Arthroscopy ; 39(10): 2122-2130, 2023 10.
Artigo em Inglês | MEDLINE | ID: mdl-37116547

RESUMO

PURPOSE: To evaluate range of motion, muscle strength, clinical outcomes, and radiographic results of the extreme medialized procedure on rotator cuff tears that were initially irreparable. METHODS: From arthroscopic rotator cuff repair cases performed at our institution (June 2017 and August 2020), we retrospectively reviewed cases in which the rotator cuff was (1) unable to be withdrawn to the greater tuberosity, (2) repaired using the extreme medialized procedure, and (3) followed up for a minimum of 2 years. Patients with a history of previous surgery were excluded. Preoperative and postoperative scores were used for clinical evaluation. Imaging evaluation used 2-year postoperative magnetic resonance (MR) images.
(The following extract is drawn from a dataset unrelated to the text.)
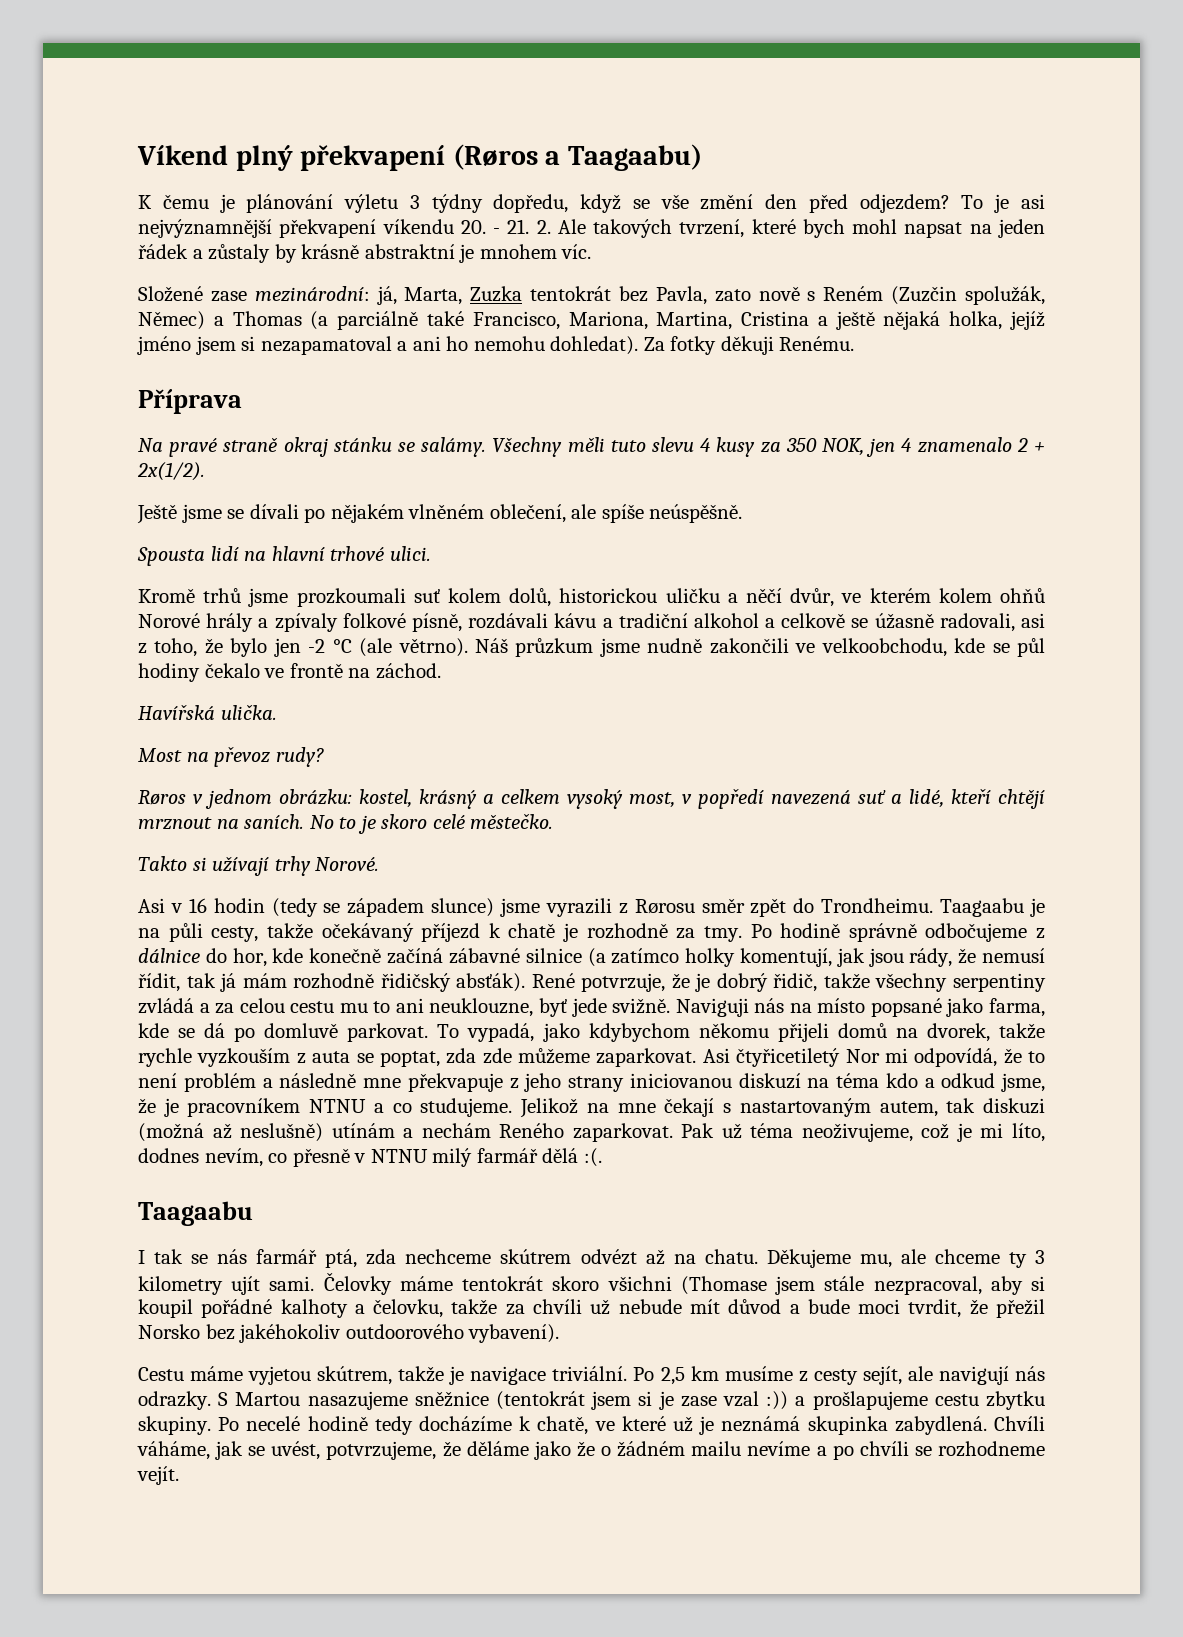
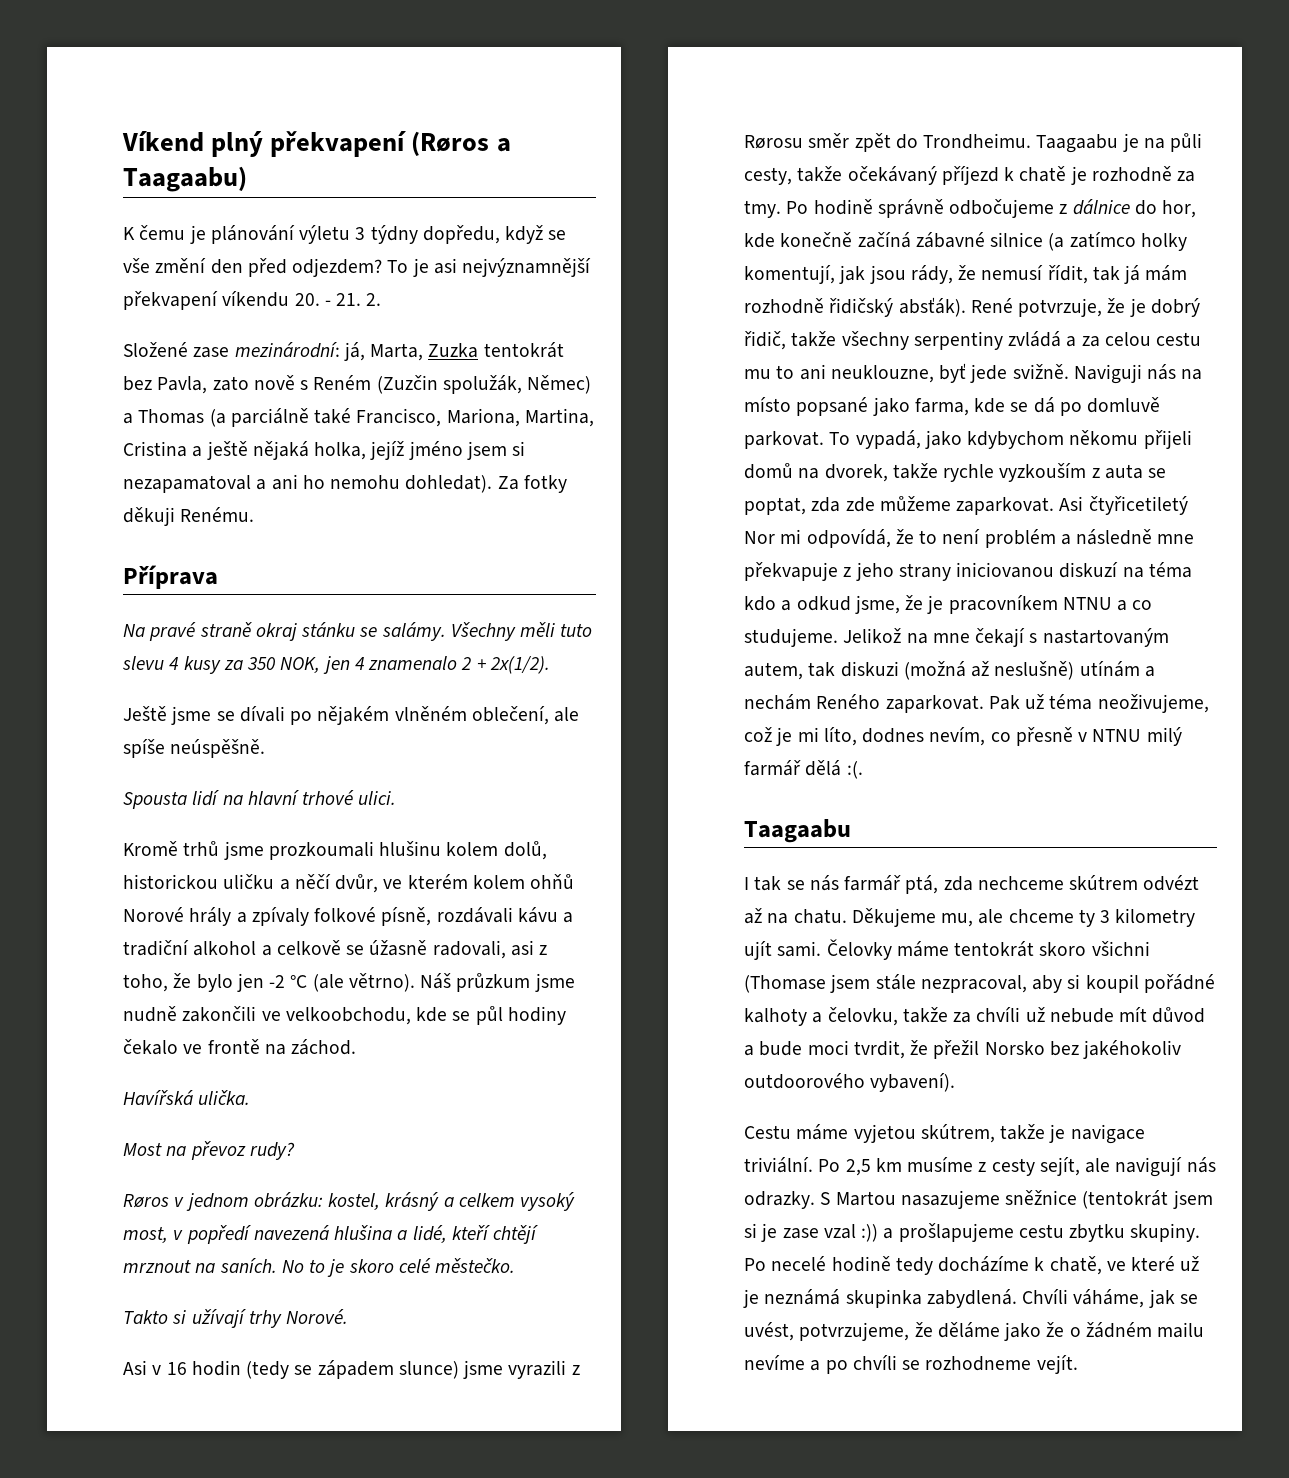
[557,219,1045,238] [138,244,592,263] Ale takových tvrzení, které bych mohl napsat na jeden řádek a zůstaly by krásně abstraktní je mnohem víc. -> (382, 299) none
[413,589,440,603] suť -> [379,841,442,856] hlušinu
[858,790,886,804] suť -> [334,1225,393,1240] hlušina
RESULTS: Sixty-four patients met the criteria; mean age 68.2 ± 7.9 (range 51-82) years; mean follow-up period 26 ± 2 (24-37) months. Tear size: 45 ± 7.1 (30-70) mm in medial to lateral diameters, 40 ± 9.3 (30-60) mm in anteroposterior diameter; suture anchor number: 5.5 ± 1.2 (4-8). The visual analog scale score (50.7 to 11.8), the University of California, Los Angeles, score (12 to 31), constant score (45 to 31), and the American Shoulder and Elbow Surgeons score (53 to 31) at the final follow-up improved compared with preoperative values (all P < .0001). Preoperative and postoperative changes in range of motion also showed improvement in anterior elevation (107° to 151°, P < .0001), abduction (100° to 154°, P < .0001), external rotation (41° to 47°, P = .0238), and internal rotation (L1 to Th10, P < .0001). Muscle strength was also improved in abduction (from 1.9 kg to 5.0 kg, P < .0001) and external rotation (from 3.5 kg to 7.7 kg, P < .0001). MR imaging evaluation revealed 2 cases (3.1%) of retears that fell into type 4 Sugaya classification. CONCLUSIONS: Extremely medialized repair of large and massive tears not able to be repaired using conventional techniques led to improved clinical outcomes compared to preoperative conditions. LEVEL OF EVIDENCE: Level IV, therapeutic case series.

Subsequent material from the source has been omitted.